DATA FOR ANALYSIS:
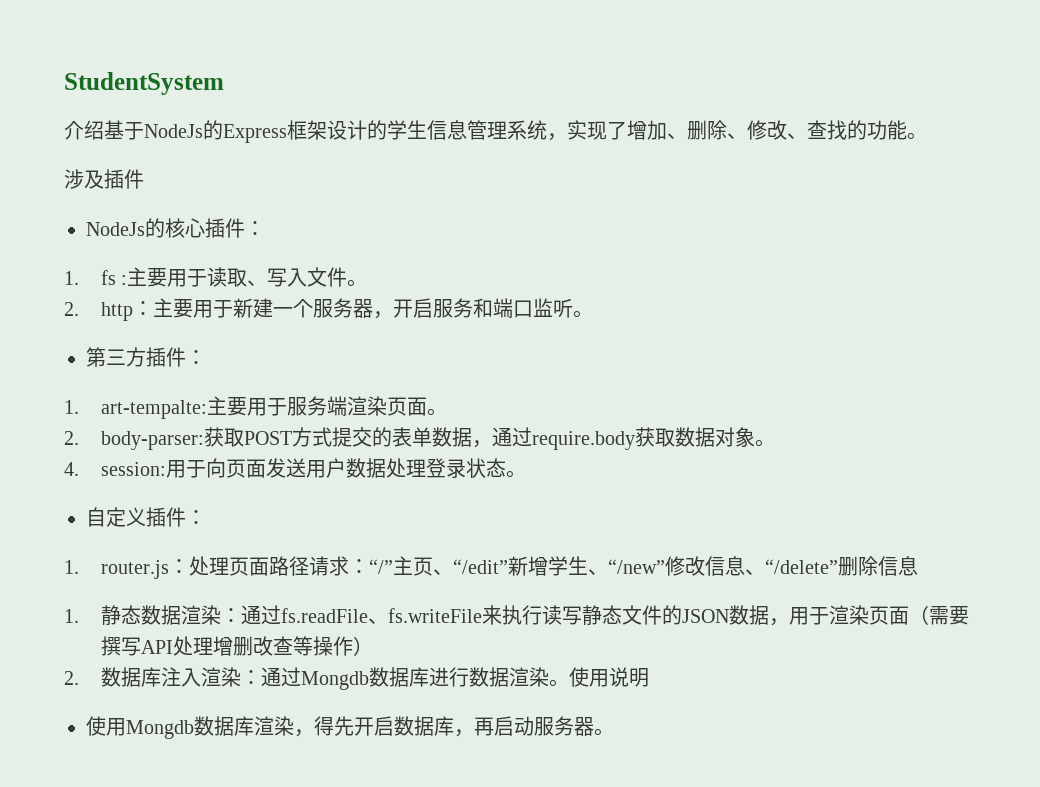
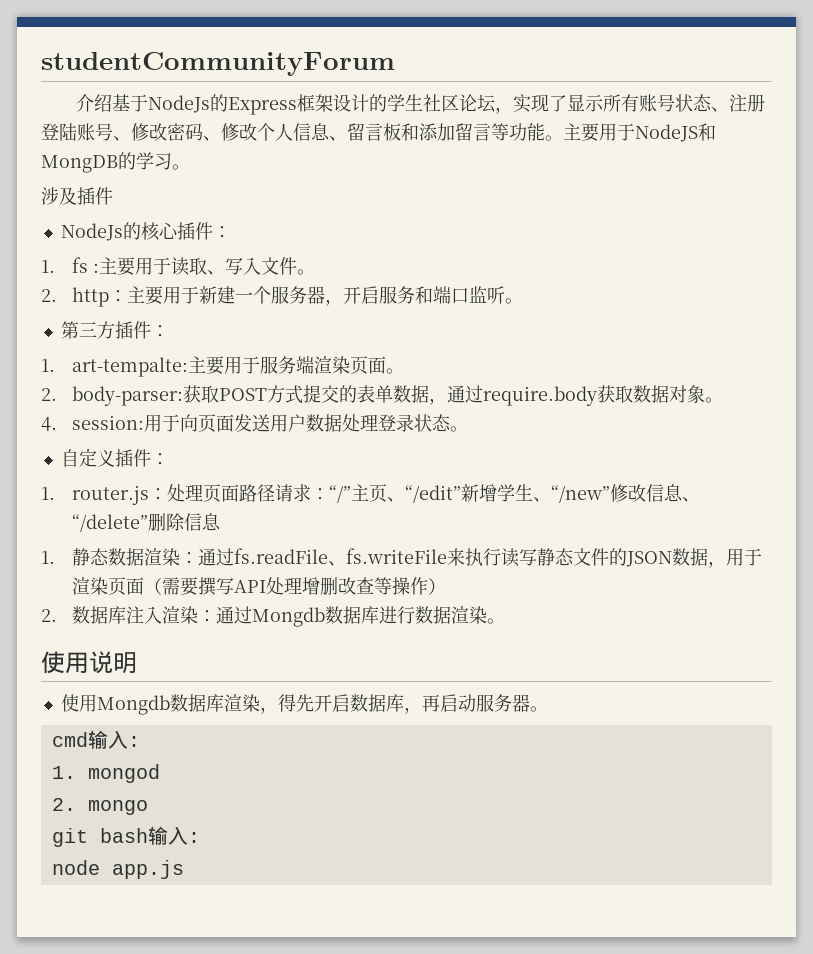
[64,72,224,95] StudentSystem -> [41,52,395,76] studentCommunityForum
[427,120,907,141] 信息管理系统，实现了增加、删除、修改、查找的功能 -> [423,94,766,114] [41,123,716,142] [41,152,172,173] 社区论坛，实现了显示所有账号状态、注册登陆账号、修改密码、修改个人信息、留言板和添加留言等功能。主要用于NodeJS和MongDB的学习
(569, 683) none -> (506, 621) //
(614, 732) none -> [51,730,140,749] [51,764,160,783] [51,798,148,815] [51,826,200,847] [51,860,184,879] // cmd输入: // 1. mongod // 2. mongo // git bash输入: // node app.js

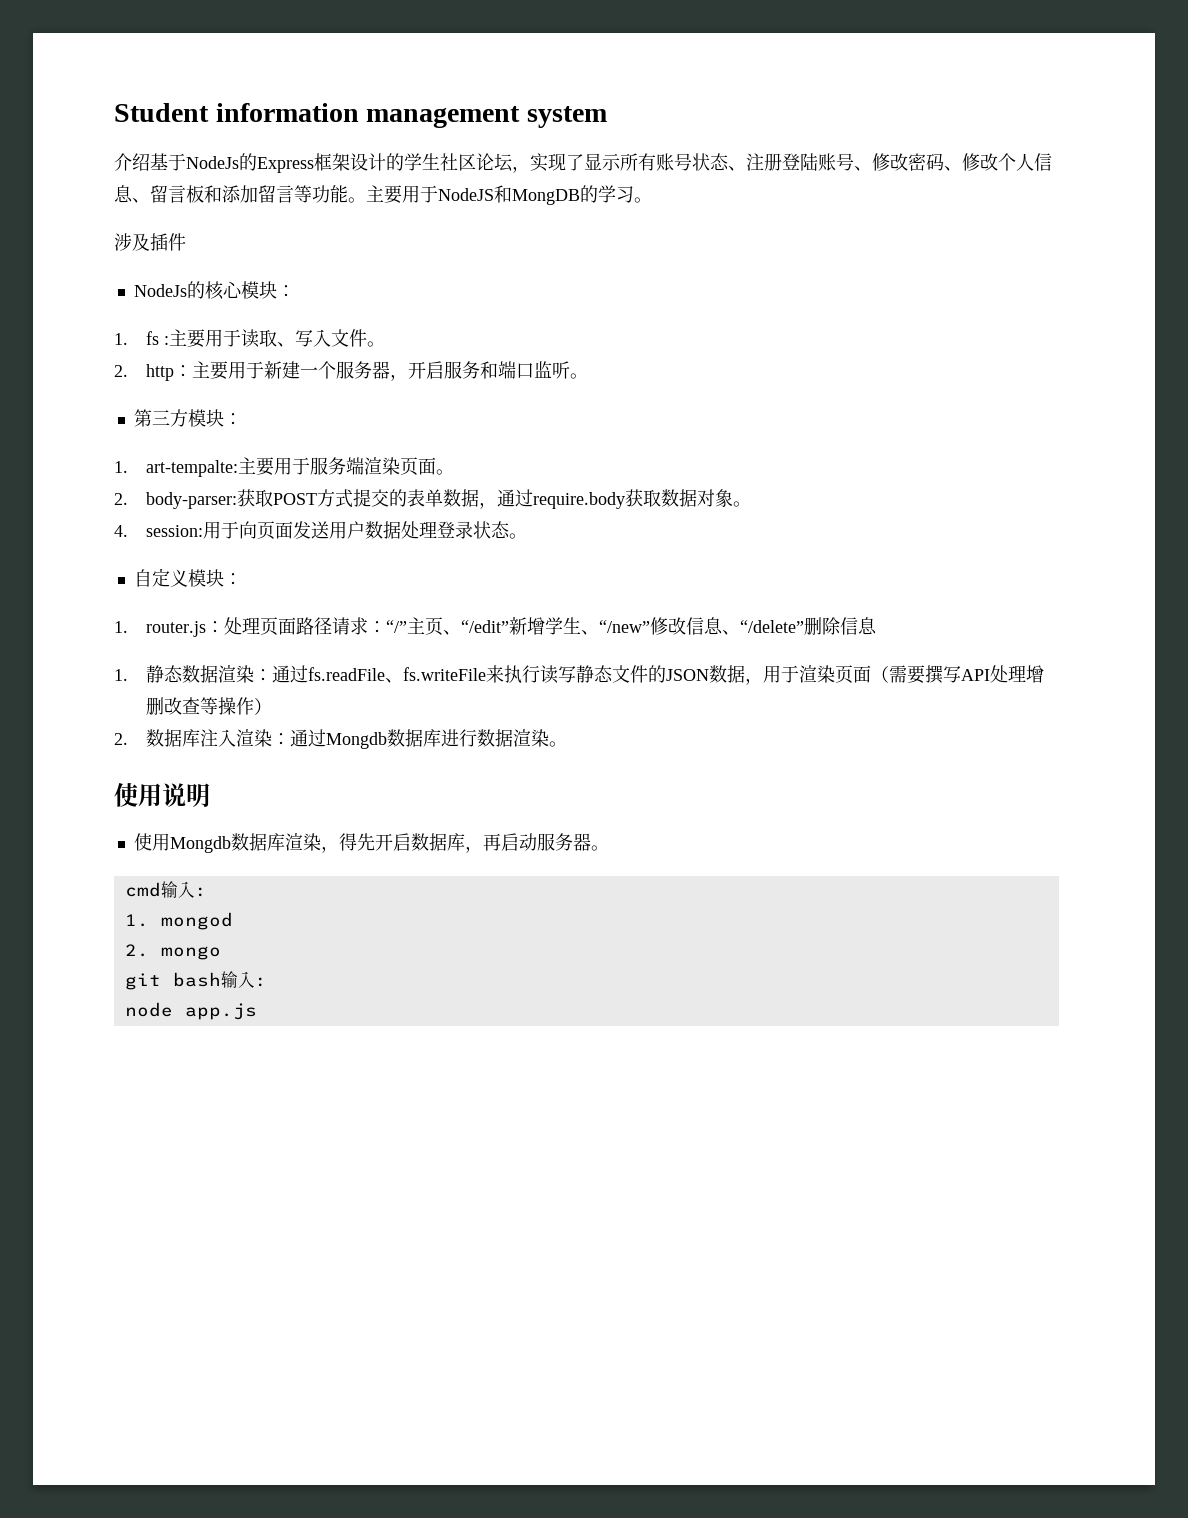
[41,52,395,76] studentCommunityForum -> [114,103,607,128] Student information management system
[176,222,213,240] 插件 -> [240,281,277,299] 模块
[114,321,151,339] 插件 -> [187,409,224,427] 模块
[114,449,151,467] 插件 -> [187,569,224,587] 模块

...

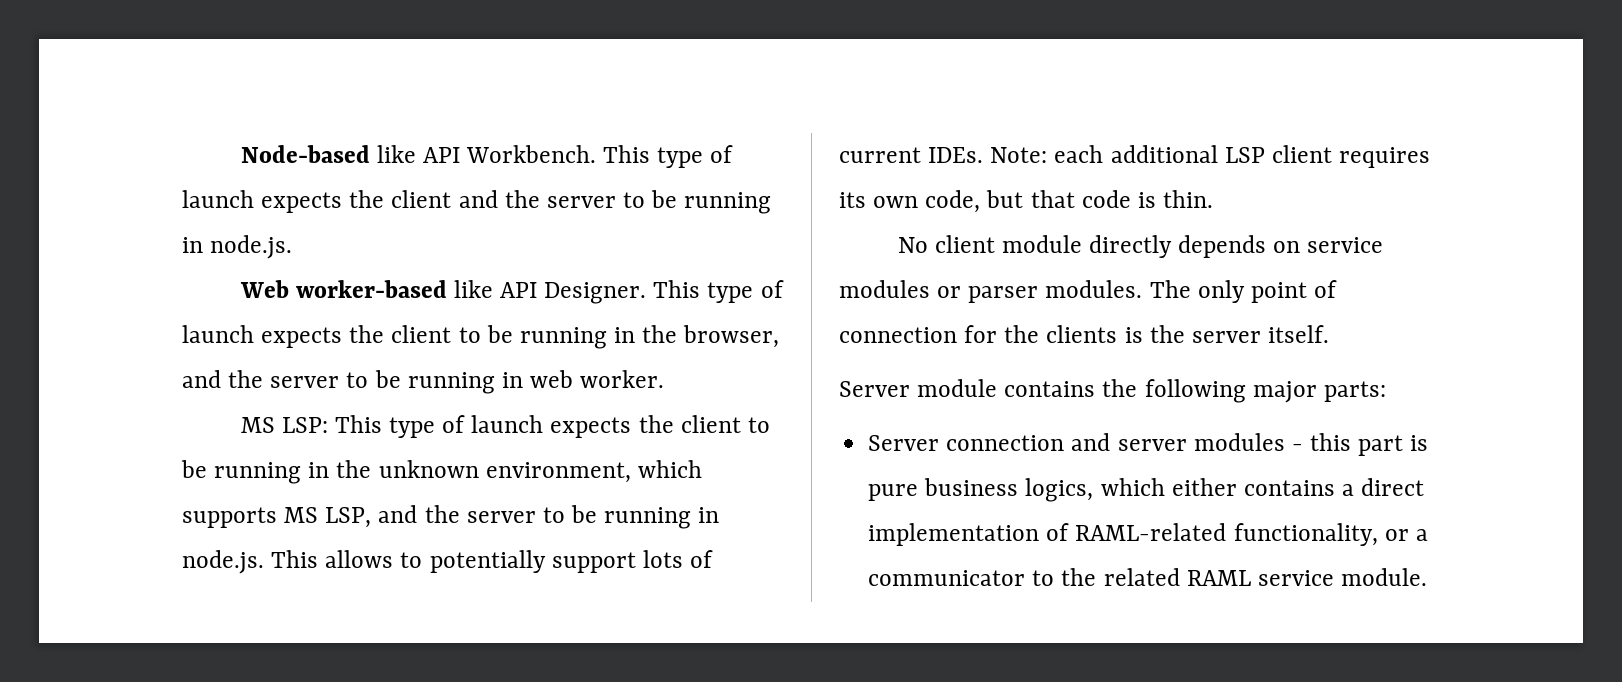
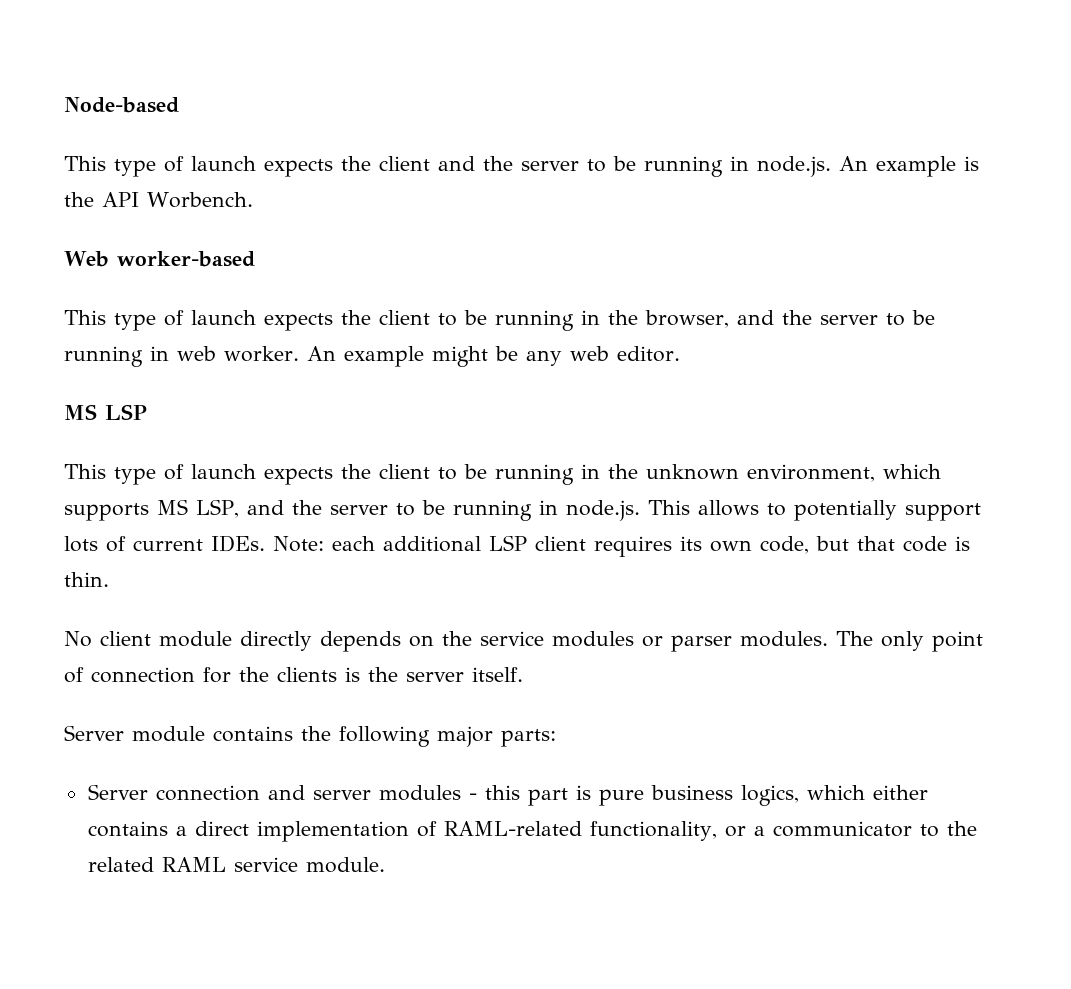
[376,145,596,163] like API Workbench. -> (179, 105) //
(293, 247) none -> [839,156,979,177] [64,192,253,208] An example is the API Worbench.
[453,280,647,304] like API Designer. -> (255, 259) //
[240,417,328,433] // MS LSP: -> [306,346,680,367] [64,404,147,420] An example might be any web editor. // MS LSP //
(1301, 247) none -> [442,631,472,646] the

==

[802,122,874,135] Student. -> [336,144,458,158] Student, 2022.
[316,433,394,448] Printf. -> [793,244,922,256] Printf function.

YOUR INSTRUCTIONS:
Take the lines above starting at the one containing "(569, 683) none -> (506, 621) //" and ending at the one containing "[114,449,151,467] 插件 -> [187,569,224,587] 模块", and print them again exactly, without pictures.

ANSWER SECTION:
(569, 683) none -> (506, 621) //
(614, 732) none -> [51,730,140,749] [51,764,160,783] [51,798,148,815] [51,826,200,847] [51,860,184,879] // cmd输入: // 1. mongod // 2. mongo // git bash输入: // node app.js

[41,52,395,76] studentCommunityForum -> [114,103,607,128] Student information management system
[176,222,213,240] 插件 -> [240,281,277,299] 模块
[114,321,151,339] 插件 -> [187,409,224,427] 模块
[114,449,151,467] 插件 -> [187,569,224,587] 模块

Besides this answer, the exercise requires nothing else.